L'alliance entre Accor et Barrière fait craindre une aggravation des conditions de travail dans les maisons de jeu de la région franco-suisse.
Ce n'est pas une «guerre des casinos» déclarée, mais ça y ressemble. Dans les milieux économiques comme dans les milieux syndicaux, l'annonce faite cette semaine par les firmes françaises Barrière et Accor Casinos de leur prochaine fusion en vue de créer «un groupe de tout premier plan dans le secteur des casinos» suscite des remous. D'abord, elle entraînera la chute de Partouche dans son rôle de leader, au terme d'une concurrence effrénée sur le marché européen. Ensuite, la nouvelle entité frappe par sa dimension imposante: le Groupe Lucien Barrière dirigera 37 casinos, parmi lesquels ceux de Deauville, d'Enghien, de La Baule, de Bordeaux, de Biarritz, de Nice, mais aussi de Montreux, Fribourg et Courrendlin (JU), soit environ 5000 machines à sous. La catégorie «hôtels de luxe» est aussi importante avec 13 établissements, l'activité de restauration ou la célèbre enseigne Le Fouquet's des Champs-Elysées, à Paris. Qui dit mieux?

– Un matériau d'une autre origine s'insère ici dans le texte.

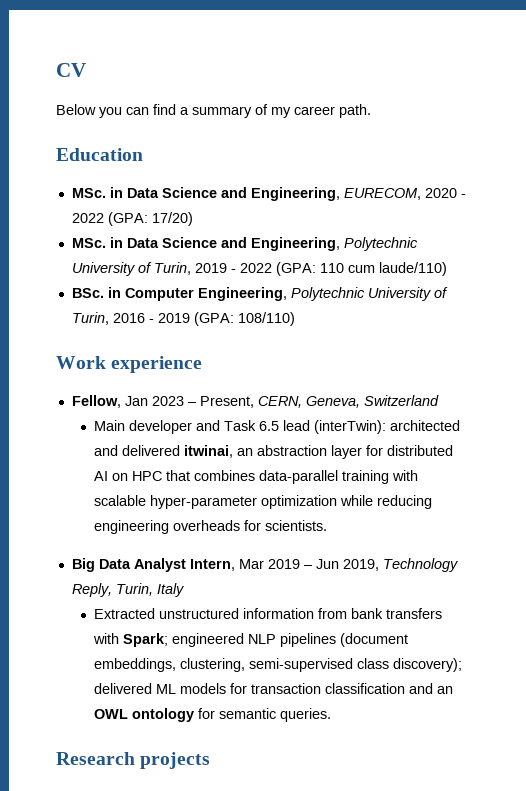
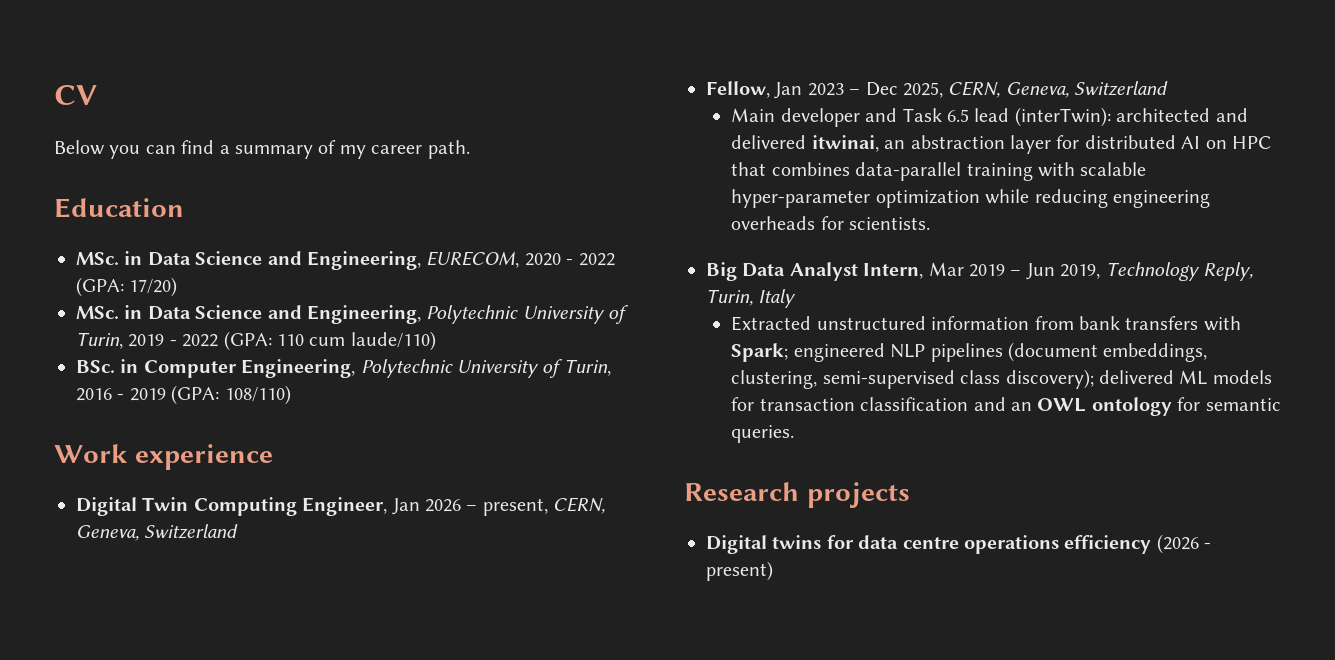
+ Digital Twin Computing Engineer, Jan 2026 – present, CERN, Geneva, Switzerland
- Fellow, Jan 2023 – Present, CERN, Geneva, Switzerland
+ Fellow, Jan 2023 – Dec 2025, CERN, Geneva, Switzerland
+ Digital twins for data centre operations efficiency (2026 - present)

Pour gérer tout ce patrimoine de renommée internationale, une alliance: le Groupe Lucien Barrière sera détenu à 51% par la famille Barrière Desseigne et à 34% par Accor Casinos. Les 15% restants reviennent à Colony Capital, le fonds d'investissement américain injectant 100 millions d'euros - plus du dixième du chiffre d'affaires cumulé en 2003 - pour renforcer la structure financière. Un mariage «nécessaire» entre les deux géants de l'hôtellerie et du divertissement, qui invoquent aujourd'hui l'argument de la rentabilité, la réduction de l'endettement net du groupe Accor ou la réduction des coûts de fonctionnement pour justifier leur décision.
la réalité des salariés
Au siège d'Accor à Paris, un porte-parole se borne à expliquer que l'opération sera «effective dans 4 à 5 mois» et qu'elle «permettra entre autres de faire des économies sur l'achat de matériel». Mais derrière la vitrine grandiose des palaces et des casinos de luxe, se profile une réalité moins alléchante: celle des salariés. Qu'il s'agisse des casinos dirigés en France, en Belgique ou en Suisse, les conditions de travail précaires ont plus d'une fois alerté les milieux syndicaux. Voire débouché sur des grèves. Certains observateurs s'inquiètent des retombées à l'avenir de la nouvelle alliance sur le personnel.
Dans la course au profit, le groupe Accor (leader européen dans l'univers du voyage, du tourisme et des services aux entreprises, avec plus de 150 000 employés dans 140 pays) traîne de belles casseroles. Accor ne «fabrique» pas toujours «du sourire», comme le revendique pourtant le slogan de la multinationale. Dans le domaine de l'hôtellerie, la société a été prise à partie en 2002 par des députés européens sur sa politique de sous-traitance, et accusée d'imposer des cadences infernales à ses employés immigrés.
Plusieurs affaires ont fini devant la justice française, entre autres pour «prêt illicite de main-d'oeuvre» dans les différentes unités du groupe. En 2003, Accor Casinos devait encore essuyer des protestations en provenance de sa maison de jeux à Dinant (Belgique), où les croupiers menaçaient de faire grève. Puis la grogne des employés du casino de Fribourg, mis sous pression dès son ouverture en février.
la bataille du léman
La vieille lutte de positions à laquelle se livrent depuis des années Accor, Barrière et la famille Partouche semble particulièrement exacerbée aux alentours du lac Léman, qui concentre la plus forte densité de casinos d'Europe. Là, on se bagarre pour attirer une clientèle franco-suisse fortunée (Saint-Julien-en-Genevois, Annemasse, Meyrin, Divonne, Evian, Montreux)... Transposée sur le terrain de l'emploi, cette rivalité des machines à sous fait de nombreuses victimes.
En août dernier, le syndicat interprofessionnel des travailleuses et travailleurs (SIT) était intervenu pour dénoncer les abus observés dès l'ouverture du casino du Lac à Meyrin (Genève, dirigé par le groupe Partouche): flot d'heures supplémentaires, bas salaires, forte rotation du personnel et recours à une main-d'oeuvre étrangère, majoritairement française... ce scénario de crise est en passe de devenir une habitude. Surtout depuis l'ouverture à Montreux en mars 2003 du plus grand casino de Suisse romande, le seul à détenir la licence A dans la région, exploité par la famille Barrière: il a encore ravivé le jeu de la concurrence.